The task: Taking the listing below line by line, tally those that contain the string "output". Give the total alone.

Records for the task:
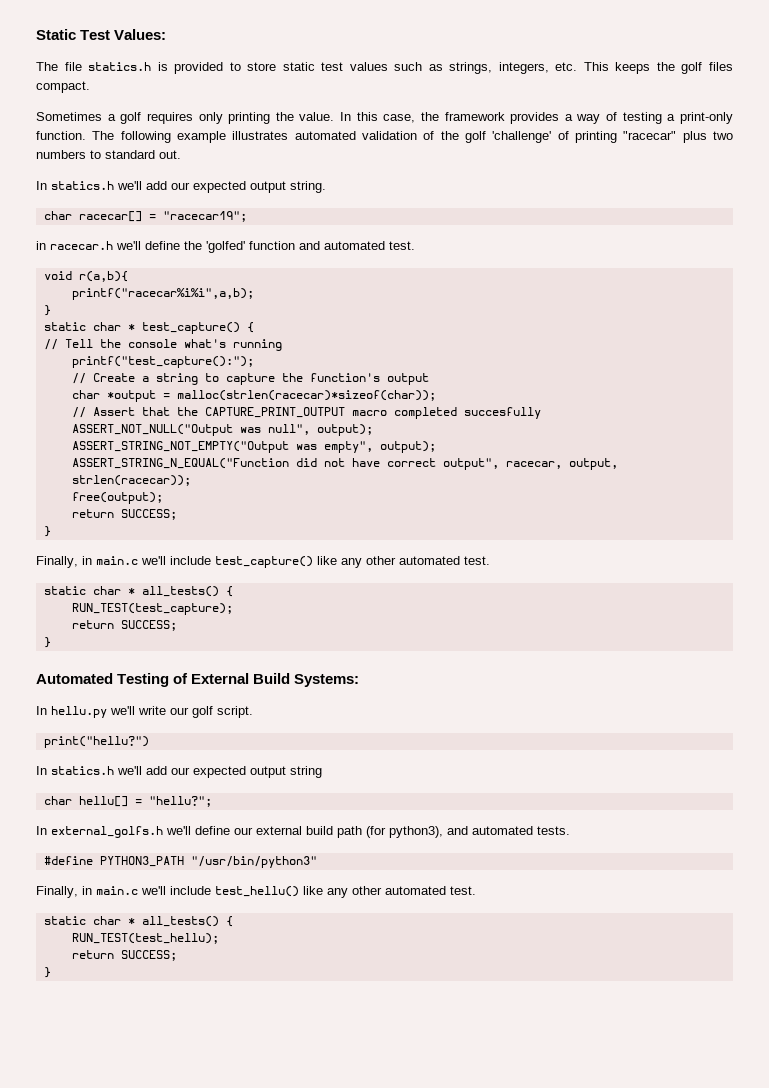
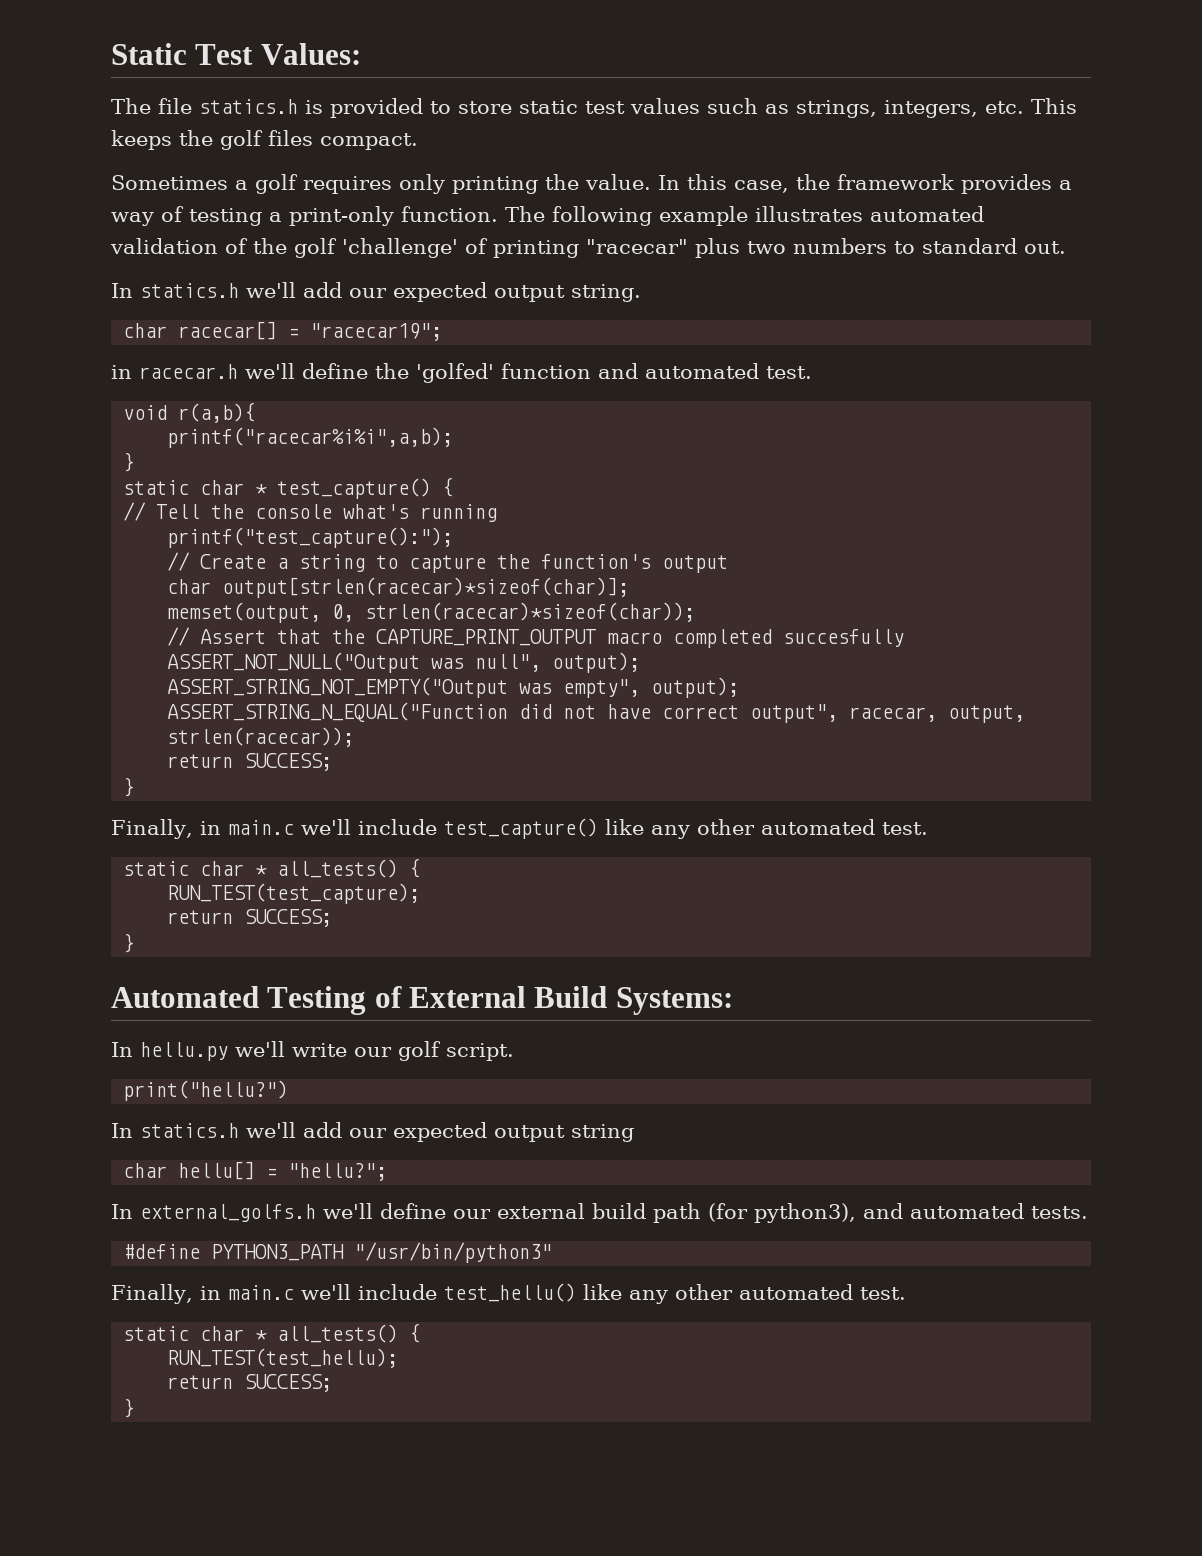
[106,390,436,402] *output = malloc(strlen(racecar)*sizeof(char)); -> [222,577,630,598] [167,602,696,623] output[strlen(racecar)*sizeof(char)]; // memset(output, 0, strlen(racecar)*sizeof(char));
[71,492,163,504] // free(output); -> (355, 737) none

...

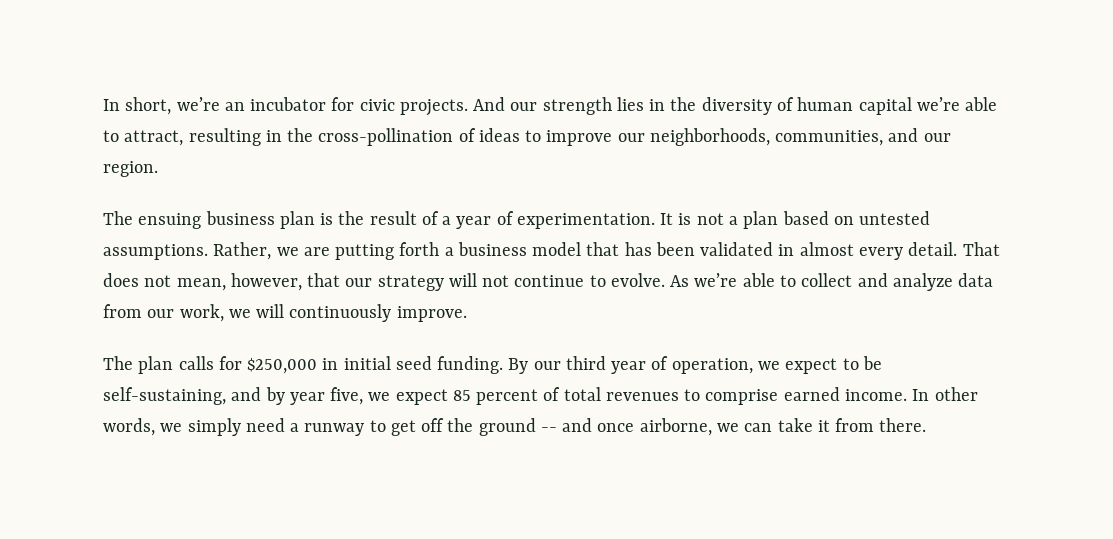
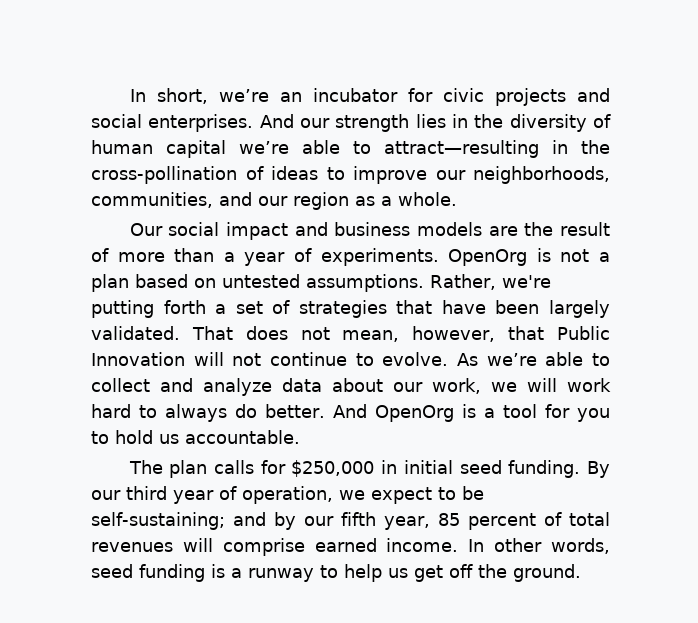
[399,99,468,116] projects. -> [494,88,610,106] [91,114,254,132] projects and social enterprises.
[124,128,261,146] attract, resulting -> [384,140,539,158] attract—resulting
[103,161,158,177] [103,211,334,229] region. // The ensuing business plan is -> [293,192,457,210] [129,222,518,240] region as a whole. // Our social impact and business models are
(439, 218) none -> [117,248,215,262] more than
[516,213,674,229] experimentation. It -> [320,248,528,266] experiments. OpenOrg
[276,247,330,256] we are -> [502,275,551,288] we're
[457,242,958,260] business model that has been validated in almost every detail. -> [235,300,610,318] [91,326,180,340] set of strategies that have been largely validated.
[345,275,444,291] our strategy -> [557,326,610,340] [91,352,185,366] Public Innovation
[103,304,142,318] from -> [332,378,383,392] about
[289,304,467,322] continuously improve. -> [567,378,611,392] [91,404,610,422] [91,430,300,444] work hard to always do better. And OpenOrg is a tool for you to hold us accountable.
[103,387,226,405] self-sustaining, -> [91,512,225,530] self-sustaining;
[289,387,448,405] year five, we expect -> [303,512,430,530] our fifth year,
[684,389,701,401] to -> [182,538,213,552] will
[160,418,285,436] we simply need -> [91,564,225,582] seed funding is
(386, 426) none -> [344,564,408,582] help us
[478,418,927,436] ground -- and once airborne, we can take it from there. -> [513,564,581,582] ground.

The completed task: 2